А в Коктебеле снова тишина,
Где море в качке долбит твердь земную
И пышно всходит полногрудая луна
Залить террасу светом и листву ночную.
 
С разгона в стёкла бьются мотыльки,
Куст чайной розы с мелкими цветами
Разросся вширь и обхватил руками
Два ближних дерева.
И лишь стихи горьки.
 
А по утрам призывный чаек крик
И облака над Карадагом кучевые.
За много лет он ко всему привык,
Но каждый день всё видит, как впервые.
 
Дельфины гонят серебристых рыб косяк,
Выписывая дуги над водою,
А по холму над дымкой золотою
Идёт Христос – и это добрый знак.
Народ очнётся и пойдёт за ним,
Пускай Европа только не мешает,
Когда прогрессом святость отвергает
И молится запасам золотым.
 
Но Голубой залив, но Коктебель
И белый парусник, летящий по закату
И обходящий галечную мель,
Причалить близко к мостикам горбатым –
Куда их деть?
Зачем бетон и сталь?
Что нам дома до неба обещают?
Синицу вёрткую и ту в метели жаль
Или сосну, что ураган ломает.
 
Жаль Киммерию и исчезнувшую мощь
Старинной Кафы и торговых связей.
От водки с севера вся смута безобразий
И крики пьяные уже привычны в ночь.
«Опохмелиться!» - вот и вся мольба.
 
А раньше были чинные веселья:
Портвейн Ливадии, романсов пенье,
В горах зелёных на косуль стрельба.
Но в море канули былые времена
И честь дворянства больше не нужна.
 
Вино мешали родниковою водой,
Графин стоял, наполненный до края
И принесённый из прохладного сарая,
В любом саду.
Сон канул золотой
Вместе с тенистою беседкою резной.
 
Уже в Италии диктатор Муссолини
Провозгласил фашизм и новый век.
А значит снова войны и кровавый снег
За волчьей стаей от мороза в дымке синей.
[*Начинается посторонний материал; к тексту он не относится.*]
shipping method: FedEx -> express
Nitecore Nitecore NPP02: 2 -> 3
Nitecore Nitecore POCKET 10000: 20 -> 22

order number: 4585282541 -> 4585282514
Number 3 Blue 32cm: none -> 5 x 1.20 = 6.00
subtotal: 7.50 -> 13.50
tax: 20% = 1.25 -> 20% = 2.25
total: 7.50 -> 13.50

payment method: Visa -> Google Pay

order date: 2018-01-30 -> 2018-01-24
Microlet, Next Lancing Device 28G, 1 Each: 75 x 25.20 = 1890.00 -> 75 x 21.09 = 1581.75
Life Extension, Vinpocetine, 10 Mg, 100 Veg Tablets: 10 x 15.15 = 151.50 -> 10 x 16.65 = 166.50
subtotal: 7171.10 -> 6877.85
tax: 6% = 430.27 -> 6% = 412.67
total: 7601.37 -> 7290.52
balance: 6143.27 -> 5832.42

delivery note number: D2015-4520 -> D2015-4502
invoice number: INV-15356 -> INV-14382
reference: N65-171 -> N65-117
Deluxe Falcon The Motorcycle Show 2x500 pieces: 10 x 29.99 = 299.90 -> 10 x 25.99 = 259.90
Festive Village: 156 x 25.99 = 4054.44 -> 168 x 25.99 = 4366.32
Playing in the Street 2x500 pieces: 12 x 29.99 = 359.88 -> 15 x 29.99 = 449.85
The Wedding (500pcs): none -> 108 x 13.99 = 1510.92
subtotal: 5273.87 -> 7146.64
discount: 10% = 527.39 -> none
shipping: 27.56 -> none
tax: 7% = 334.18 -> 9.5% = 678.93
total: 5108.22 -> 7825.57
Стрельба эсминцев, танковый огонь.
За недовольство населения – расстрелы,
Чтоб ангел смерти, как палач, умело
Над полумиром распростёр ладонь.
 
Жаль человека и бездомное зверьё,
И жалко ветер, стонущий над морем.
Ещё наступит смерти забытьё
Пока о смысле жизни бесконечно спорим.
 
Поэт всегда бессмертен, ведь талант
Дарован высшей милостью за честность.
Вулканом брошены холмы на местность,
Где жил Волошин.
Бог – не виноват!
 
Я так и не доехал в Коктебель,
Но всё-таки когда-нибудь приеду,
Пускай наступит солнечный апрель
И ляжет тень пятнистая по следу.
 
 
НАСЛЕДНИК ГРЕКОВ
 
Мрачен Волошин и мрачны стихи.
Значит, эпоха такая досталась,
что перевесили наши грехи
и сострадания в нас не осталось.
 
Тлеет поземка, гудят фонари,
вьются кровавые бесовы флаги.
К власти приходят с тех пор блатари,
морды сыты и пьяны для отваги.
 
Сколько евреев и разных грузин,
а латышей – для расстрелов безвинных?
Лысый, картавый их вождь – водрузил
рядом с собой, строй создать справедливый.
 
Все революции – гибель основ,
энтузиазм победившего хама.
Праздничный пир для тюремных клопов
и спецпайки для партийных паханов.
 
Коктебельский мрачен Волошин. И есть от чего.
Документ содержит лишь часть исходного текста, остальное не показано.